Maintenance Guide¶
This guide provides instructions for regular maintenance tasks necessary to ensure the smooth and secure operation of the system.
Evacuating Nodes for Maintenance¶
When you need to perform maintenance on a node, you will need to evacuate the node to ensure that no workloads are running on it. Depending on the type of node you are evacuating, you will need to use different commands.
Control Plane Node¶
To evacuate a control plane node, you will need to drain the node. This will cause all the control plane components to be moved to other nodes in the cluster.

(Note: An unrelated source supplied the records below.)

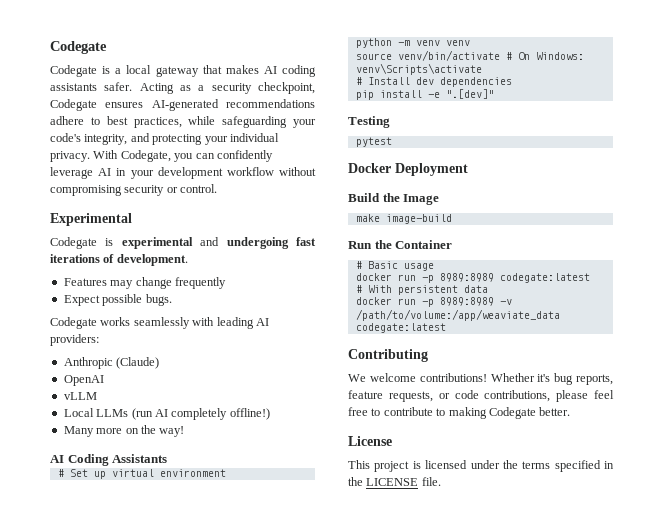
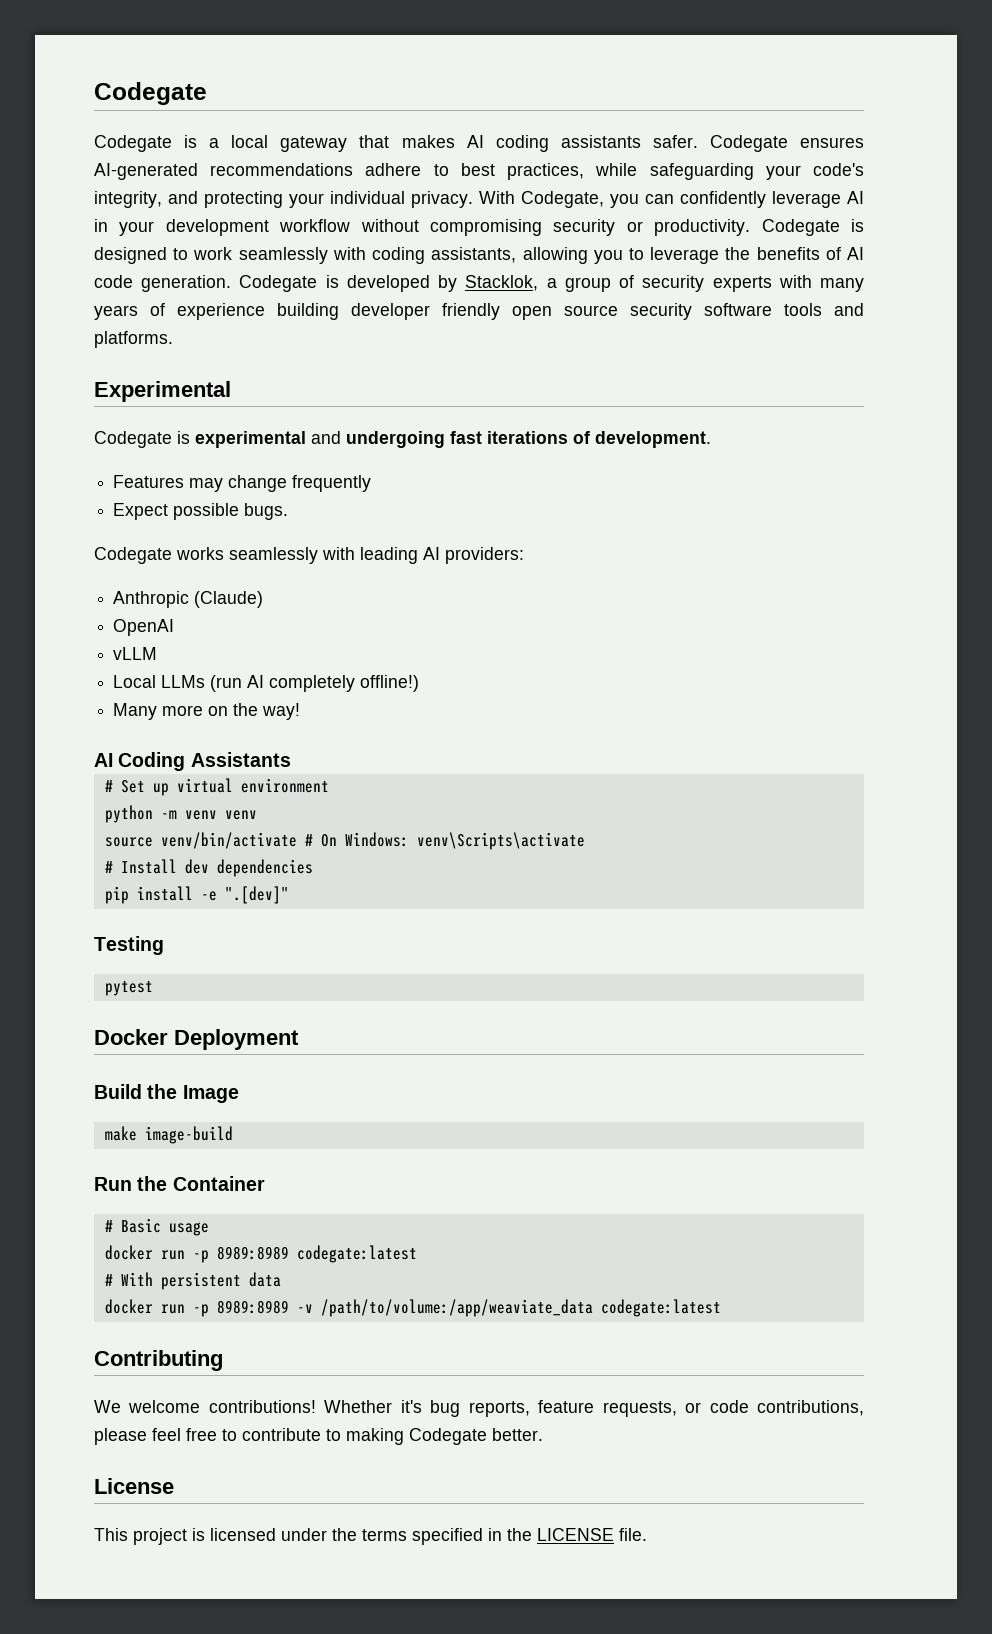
- Acting as a security checkpoint, Codegate ensures AI-generated recommendations adhere to best practices, while safeguarding your code's integrity, and protecting your individual privacy.
+ Codegate ensures AI-generated recommendations adhere to best practices, while safeguarding your code's integrity, and protecting your individual privacy.
- With Codegate, you can confidently leverage AI in your development workflow without compromising security or control.
+ With Codegate, you can confidently leverage AI in your development workflow without compromising security or productivity. Codegate is designed to work seamlessly with coding assistants, allowing you to leverage the benefits of AI code generation. Codegate is developed by Stacklok, a group of security experts with many years of experience building developer friendly open source security software tools and platforms.

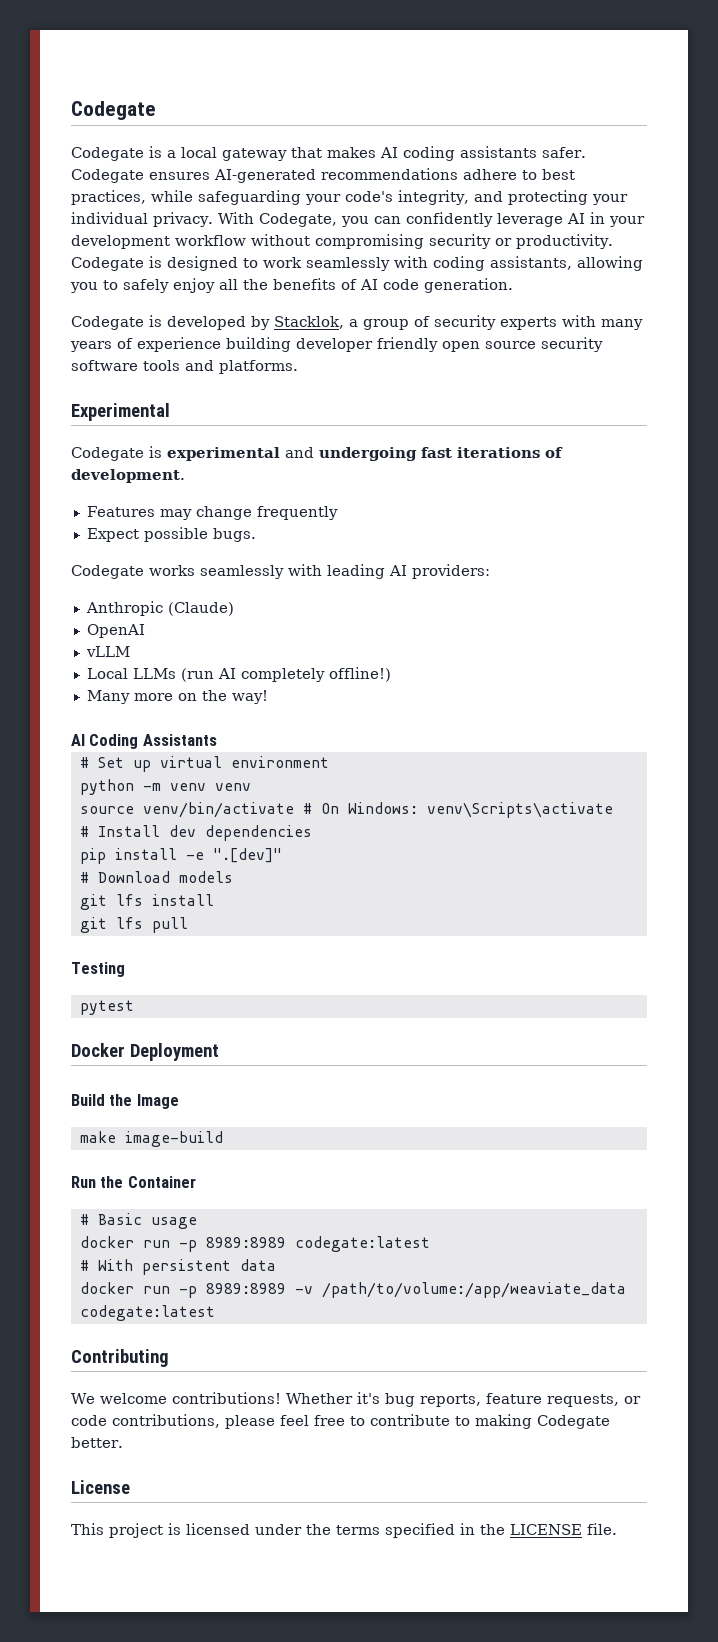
- Codegate is designed to work seamlessly with coding assistants, allowing you to leverage the benefits of AI code generation. Codegate is developed by Stacklok, a group of security experts with many years of experience building developer friendly open source security software tools and platforms.
+ Codegate is designed to work seamlessly with coding assistants, allowing you to safely enjoy all the benefits of AI code generation.
+ Codegate is developed by Stacklok, a group of security experts with many years of experience building developer friendly open source security software tools and platforms.
+ # Download models
+ git lfs install
+ git lfs pull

To drain a control plane node, run the following command against the node you want to drain:
$ kubectl drain <node-name> --ignore-daemonsets --delete-local-data <node-name>
In the example above, you would replace <node-name>
with the name of the
node you want to drain. Once this process is complete, you can safely perform
maintenance on the node.
When you are done with the maintenance, you can uncordon the node by running the following command:
$ kubectl uncordon <node-name>
Compute Node¶
In order to evacuate a compute node, you will need to start by disabling the OpenStack compute service on the node. This will prevent new workloads from being scheduled on the node. To disable the OpenStack compute service, run the following command against the node you want to evacuate:
$ openstack compute service set --disable <node-name> nova-compute
In the example above, you would replace <node-name>
with the name of the
node you want to evacuate. Once the OpenStack compute service has been
disabled, you will need to evacuate all the virtual machines running on the
node. To do this, run the following command:
$ nova host-evacuate-live <node-name>
In the example above, you would replace <node-name>
with the name of the
node you want to evacuate. This command will live migrate all the virtual
machines running on the node to other nodes in the cluster.
Note
It is generally not recommended to use the nova
client however the
nova host-evacuate-live
command is not available in the openstack
client (see bug 2055552).
You can monitor the progress of this operation by seeing if there are any VMs left on the node by running the following command:
$ openstack server list --host <node-name>
Once all the virtual machines have been evacuated, you can safely perform maintenance on the node. When you are done with the maintenance, you can reenable the OpenStack compute service by running the following command:
$ openstack compute service set --enable <node-name> nova-compute
Note
Once you enable the compute service, the node will start accepting new VMs but it will not automatically move the VMs back to the node. You will need to manually move the VMs back to the node if you want them to run there.
Renewing Certificates¶
The certificates used by the Kubernetes cluster are valid for one year. They are automatically renewed when the cluster is upgraded to a new version of Kubernetes. However, if you are running the same version of Kubernetes for more than a year, you will need to manually renew the certificates.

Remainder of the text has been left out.